> **TASK ITEM**: As the answer, set down the lines below from the one containing "Keychron Gateron Phantom" through the one containing "Speedo Μαγιό Ολόσωμο", exactly and inclusively, and no others.

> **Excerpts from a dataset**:
+ + + + +

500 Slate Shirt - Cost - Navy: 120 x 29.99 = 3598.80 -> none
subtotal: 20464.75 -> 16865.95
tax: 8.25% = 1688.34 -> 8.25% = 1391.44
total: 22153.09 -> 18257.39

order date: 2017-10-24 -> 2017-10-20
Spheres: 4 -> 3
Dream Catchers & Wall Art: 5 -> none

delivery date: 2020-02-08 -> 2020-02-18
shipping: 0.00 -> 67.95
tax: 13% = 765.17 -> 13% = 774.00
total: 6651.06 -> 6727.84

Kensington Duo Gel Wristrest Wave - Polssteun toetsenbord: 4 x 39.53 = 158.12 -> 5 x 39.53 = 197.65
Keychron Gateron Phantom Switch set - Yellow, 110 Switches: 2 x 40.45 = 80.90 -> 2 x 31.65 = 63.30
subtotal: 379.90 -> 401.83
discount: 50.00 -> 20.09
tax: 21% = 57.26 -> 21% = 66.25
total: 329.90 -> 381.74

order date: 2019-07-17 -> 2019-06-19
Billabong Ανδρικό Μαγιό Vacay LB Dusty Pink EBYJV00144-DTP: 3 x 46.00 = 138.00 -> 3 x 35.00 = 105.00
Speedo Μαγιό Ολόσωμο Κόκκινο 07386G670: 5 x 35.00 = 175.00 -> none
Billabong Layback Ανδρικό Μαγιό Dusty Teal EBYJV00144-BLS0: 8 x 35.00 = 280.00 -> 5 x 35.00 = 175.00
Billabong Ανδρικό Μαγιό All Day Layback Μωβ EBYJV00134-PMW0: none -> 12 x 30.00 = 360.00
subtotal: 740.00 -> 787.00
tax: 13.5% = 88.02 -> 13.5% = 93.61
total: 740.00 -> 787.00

+ + + + +

> **RESULT OF THE TASK**:
Keychron Gateron Phantom Switch set - Yellow, 110 Switches: 2 x 40.45 = 80.90 -> 2 x 31.65 = 63.30
subtotal: 379.90 -> 401.83
discount: 50.00 -> 20.09
tax: 21% = 57.26 -> 21% = 66.25
total: 329.90 -> 381.74

order date: 2019-07-17 -> 2019-06-19
Billabong Ανδρικό Μαγιό Vacay LB Dusty Pink EBYJV00144-DTP: 3 x 46.00 = 138.00 -> 3 x 35.00 = 105.00
Speedo Μαγιό Ολόσωμο Κόκκινο 07386G670: 5 x 35.00 = 175.00 -> none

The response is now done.